Revista Diario

La suerte está de su lado

Publicado el 16 junio 2012 por Blopas

Esta es una anécdota en partes: la 47ava en la saga del Dr. Kovayashi.

La historia del Timor (III) | Continuará…

La luna llena invitaba a la introspección. Opalina, su luz se reflejaba en cada herraje de ese barco que navegaba en penumbras. Al mismo tiempo, desde vientre del Timor llegaba a cubierta el rumor de los motores. Las puertas y escotillas lo apagaban en parte, pero era su carácter constante lo que lo volvía enloquecedor. Frente a semejantes vicisitudes, el doctor se convenció de que enaltecer el espíritu en ese momento carecía por completo de sentido, y se puso a razonar acerca de los pedazos de carne que Makraff le había servido al mediodía.
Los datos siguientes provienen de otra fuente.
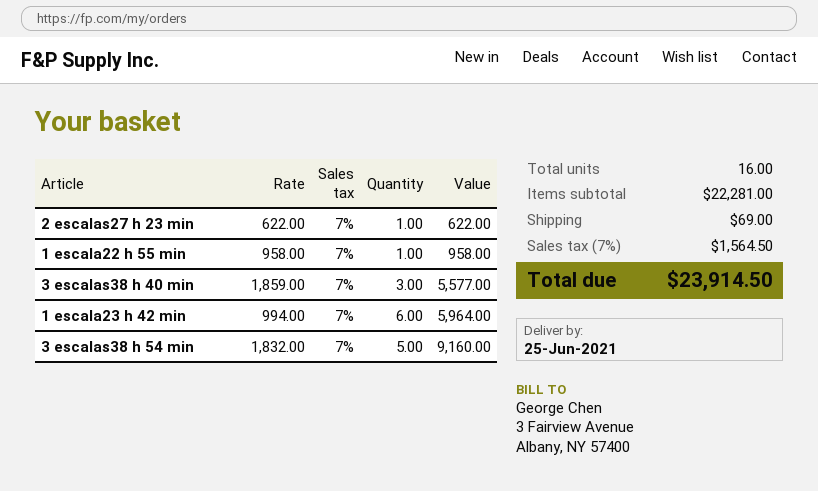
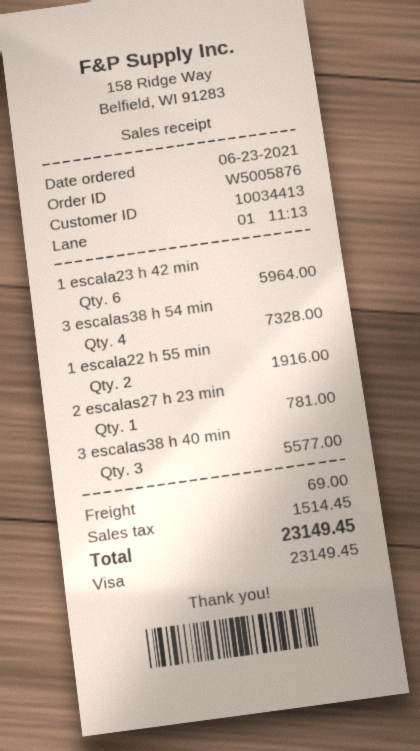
2 escalas27 h 23 min: 1 for 622.00 -> 1 for 781.00
1 escala22 h 55 min: 1 for 958.00 -> 2 for 1916.00
3 escalas38 h 54 min: 5 for 9160.00 -> 4 for 7328.00
tax: 1564.50 -> 1514.45
total: 23914.50 -> 23149.45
Era imposible que provinieran de algún pescado de río; desde que él estaba a bordo, nadie había tirado las redes, nunca. Muy por el contrario, esos músculos asados eran tan resistentes al tenedor que no podía tratarse de otra carne más que la de un mamífero; una carne rara, rarísima, roja. Además, los trozos eran inmensos. Parecían tronchados de los muslos del animal ya que en su centro tenían un único hueso, seguramente un fémur. Estaba astillado. Kovayashi había comido con fruición hasta no dejar nada en la fuente. Su estómago admirable y una siesta de ocho horas lo protegieron de cualquier trastorno digestivo.
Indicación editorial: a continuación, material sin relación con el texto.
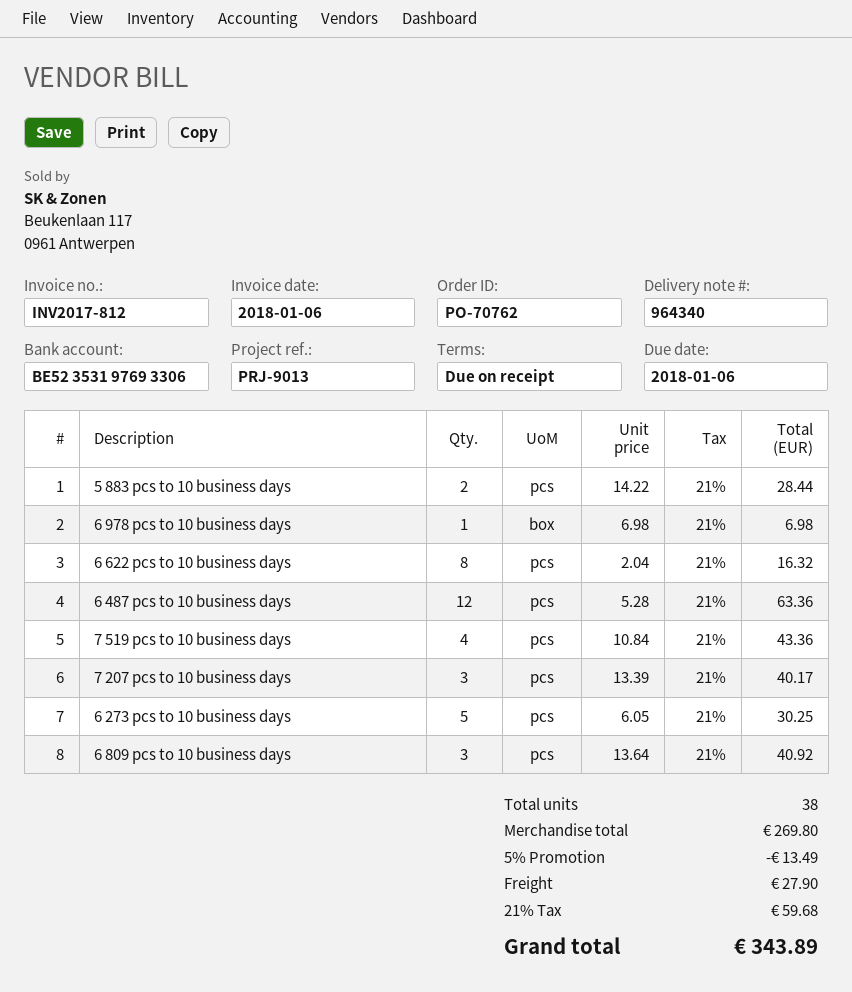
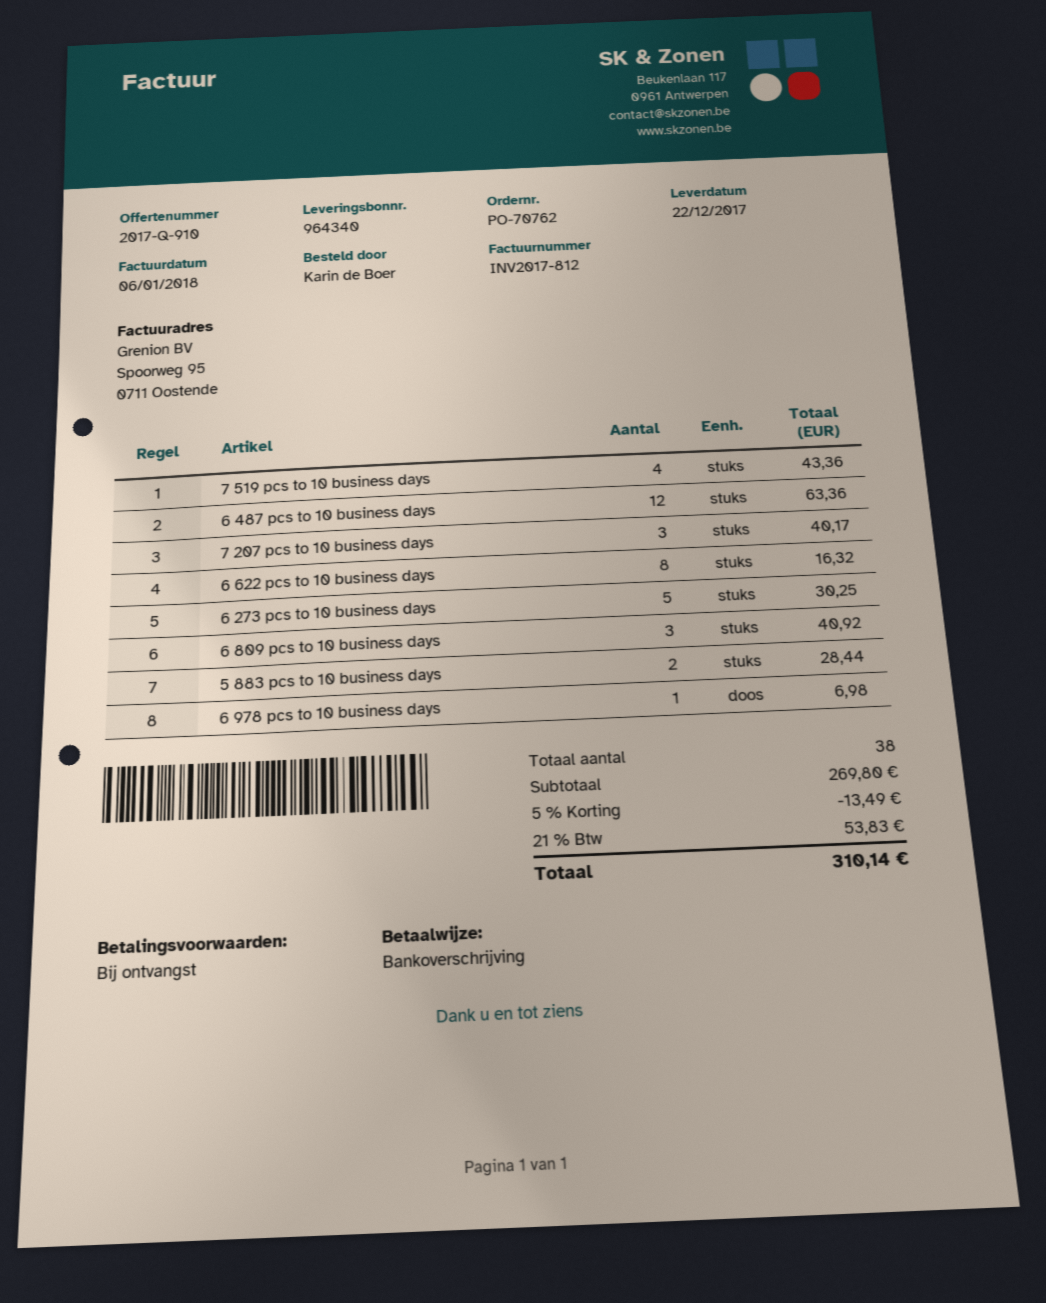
shipping: 27.90 -> none
tax: 21% = 59.68 -> 21% = 53.83
total: 343.89 -> 310.14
Los dos hombres permanecían sentados frente a frente en posición zen, cual era ya su costumbre. El calor húmedo e inaudito había obligado a Makraff a quitarse la camisa. Sudaba como un beduino extraviado. De repente, la atención del doctor se concentró en una decena de cicatrices circulares que en un giro del río negro brillaron a la luna sobre el pecho de Makraff. “Son viejos queloides. Cicatrices, tal vez”, pensó el doctor.
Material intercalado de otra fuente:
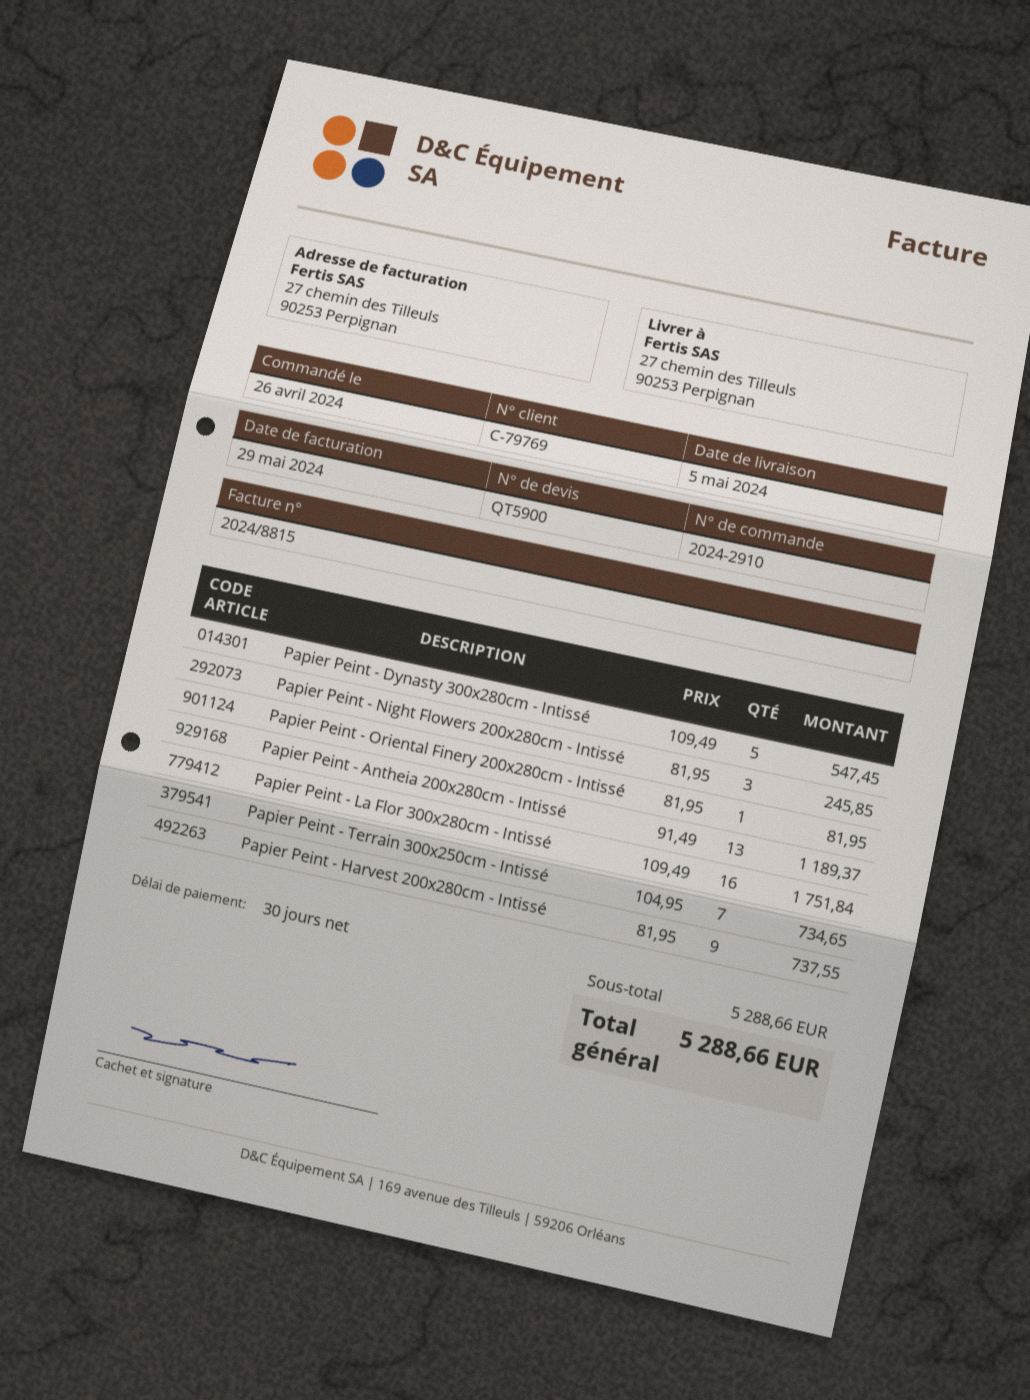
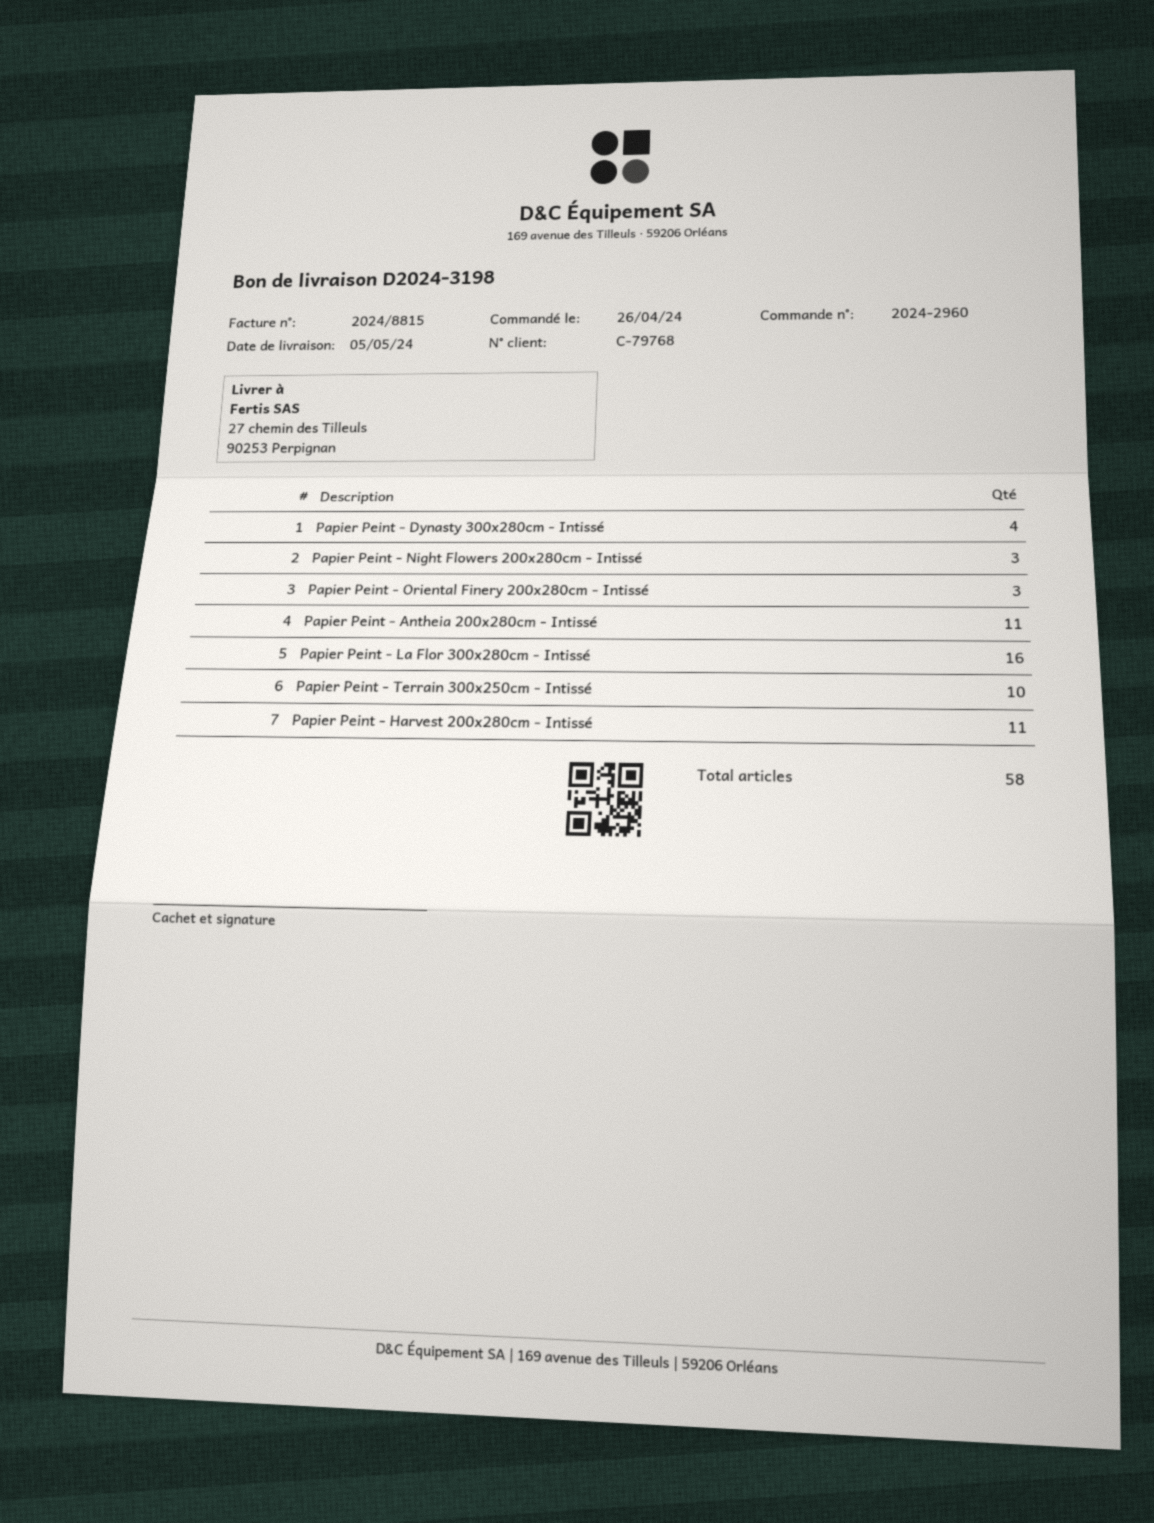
order number: 2024-2910 -> 2024-2960
customer number: C-79769 -> C-79768
Papier Peint - Dynasty 300x280cm - Intissé: 5 -> 4
Papier Peint - Oriental Finery 200x280cm - Intissé: 1 -> 3
Papier Peint - Antheia 200x280cm - Intissé: 13 -> 11
Papier Peint - Terrain 300x250cm - Intissé: 7 -> 10
Papier Peint - Harvest 200x280cm - Intissé: 9 -> 11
- “¿Picaduras?”, preguntó en voz alta Kovayashi mientras apuntaba al pecho del capitán con su índice y lo miraba fijamente con las cejas enarcadas, como incitándolo a hablar. La respuesta de Makraff no se hizo esperar.

- “Hay en estas tierras hombres intrépidos que sabiamente callan ante mi presencia. Los respeto. También existen simpáticos mequetrefes que saben moverse entre la curiosidad y la irreverencia. Ellos me divierten. Sin embargo usted, doctor… usted me desorienta. Pregunta como si desconociera quién soy, como si quisiera mostrarse fuerte en su aparente sutileza y buenos modales. En otra situación lo habría hecho desollar por Patinho, mi servil carnicero. Pero descuide, como invitados de honor del Timor, ni usted ni sus pulguientos amiguetes tienen nada que temer. La suerte está de su lado. Sepa que tampoco le preguntaré por qué ni cómo ha llegado a esta selva y a este barco, no me interesa. Cuando haya terminado de escuchar mis historias, recién entonces llegaremos a destino y será libre de olvidarme, o no. En fin… Por el momento he perdido el hilo de tan amena conversación. ¿Qué me decía usted?”

El doctor había escuchado con atención a Makraff. Tenía la certeza de que el capitán actuaba bajo una especie de miedo atávico a estar equivocado, a mostrar que no era aquel personaje que a sí mismo se describía de una forma tan extrema y despiadada. Eso no estaba mal, era clave para permanecer, para subsistir. Por el contrario, Kovayashi era amigo de las equivocaciones, como cabe esperar del espíritu de todo buen científico. Al reconocer a la equivocación como una arista en común entre ambas vidas, el doctor comenzó a respirar más seguro y aliviado.

- “Me preguntaba, capitán, si esas marcas en su pecho eran picaduras”.

- “No, no, en absoluto. Son heridas de mi primera y última incursión a los dominios de los hombres-hormiga”.